### To do
Using the data below, return the stretch from the line that contains "text: 相臣度量 ->" through the line that contains "text: 今亦罕有 ->", both included, exactly as it stands and nothing beyond it.

### Provided data
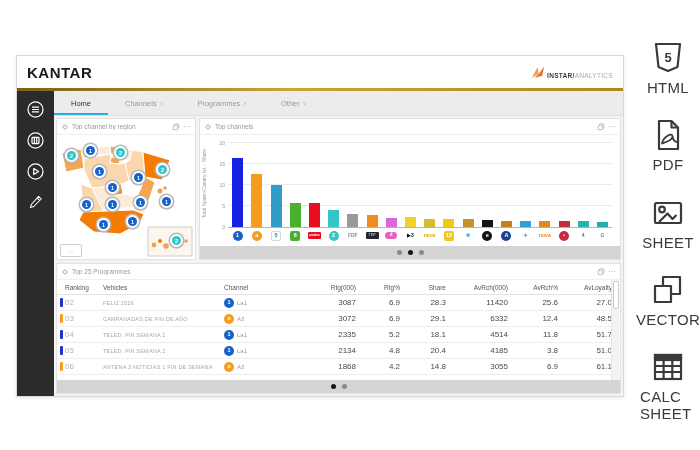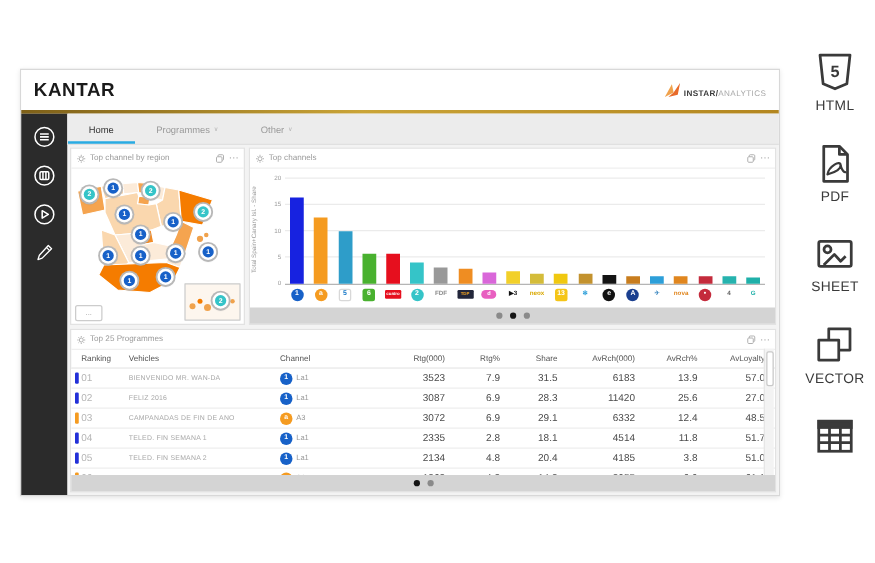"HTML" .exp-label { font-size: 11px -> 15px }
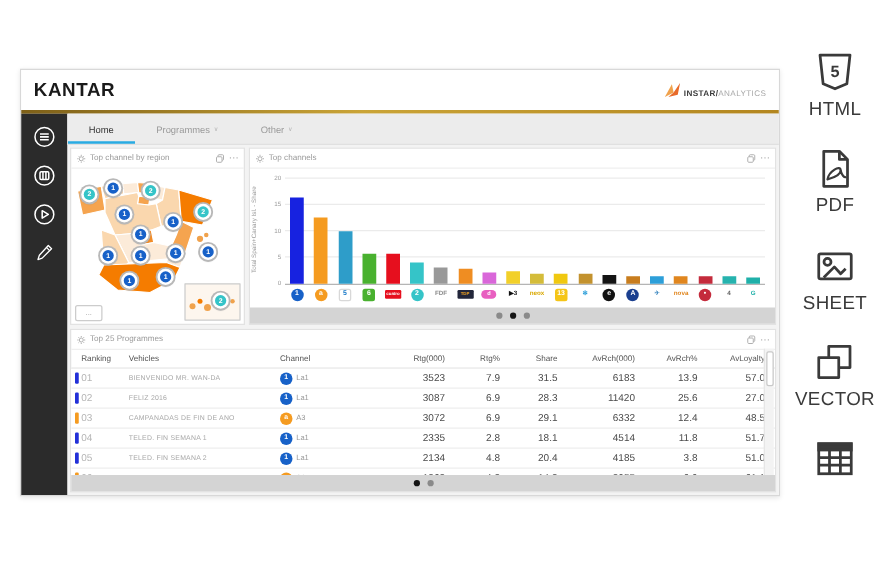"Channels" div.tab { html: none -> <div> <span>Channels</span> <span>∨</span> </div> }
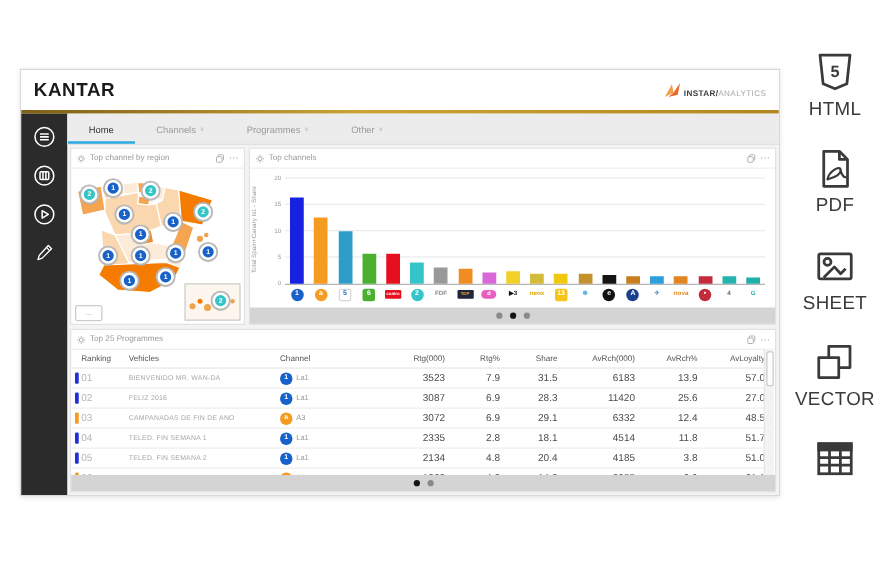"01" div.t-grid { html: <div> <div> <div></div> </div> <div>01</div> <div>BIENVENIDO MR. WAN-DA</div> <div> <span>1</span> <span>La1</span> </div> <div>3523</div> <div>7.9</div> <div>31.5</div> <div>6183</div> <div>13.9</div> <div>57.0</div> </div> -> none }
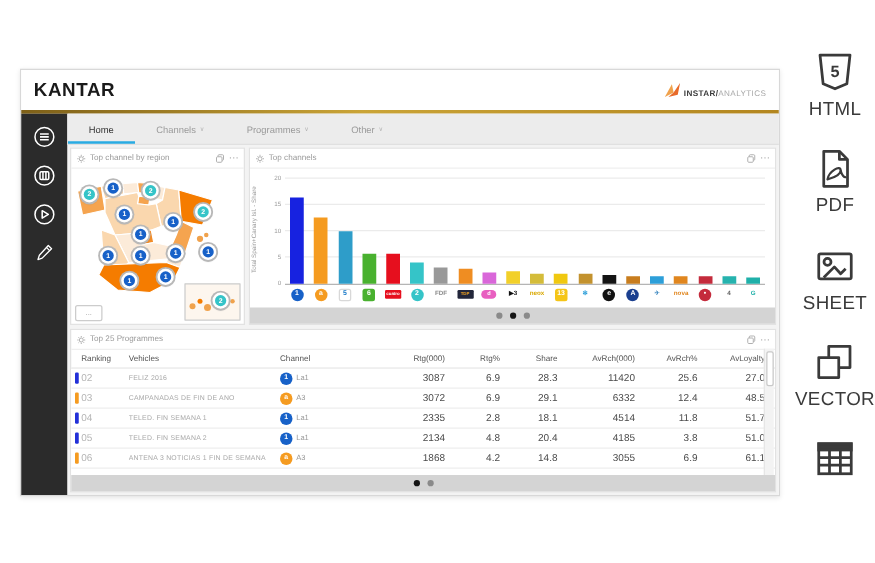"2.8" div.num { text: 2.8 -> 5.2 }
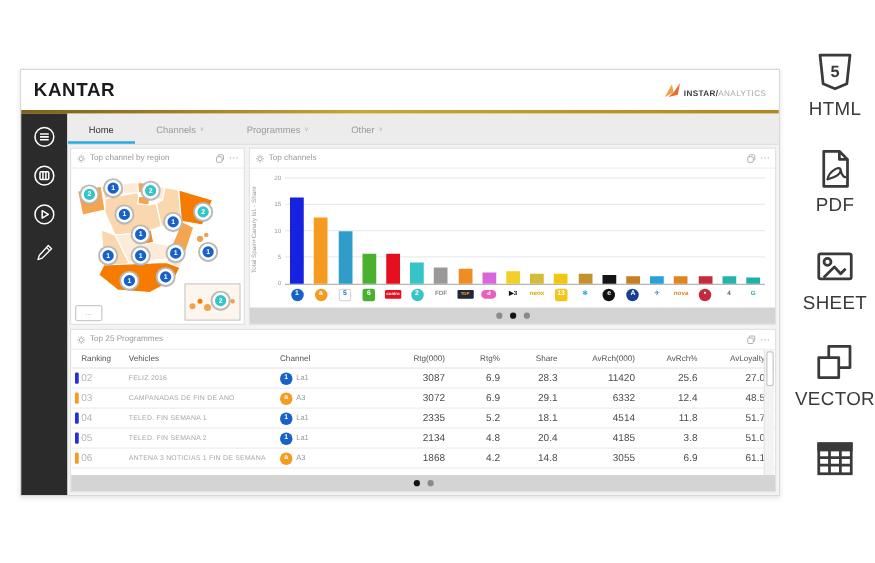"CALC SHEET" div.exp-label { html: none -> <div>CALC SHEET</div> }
--
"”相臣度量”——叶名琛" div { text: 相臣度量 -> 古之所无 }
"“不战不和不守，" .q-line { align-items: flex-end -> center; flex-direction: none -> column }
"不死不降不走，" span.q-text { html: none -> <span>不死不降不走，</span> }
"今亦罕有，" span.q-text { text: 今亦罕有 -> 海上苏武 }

### Written response
"”相臣度量”——叶名琛" div { text: 相臣度量 -> 古之所无 }
"“不战不和不守，" .q-line { align-items: flex-end -> center; flex-direction: none -> column }
"不死不降不走，" span.q-text { html: none -> <span>不死不降不走，</span> }
"今亦罕有，" span.q-text { text: 今亦罕有 -> 海上苏武 }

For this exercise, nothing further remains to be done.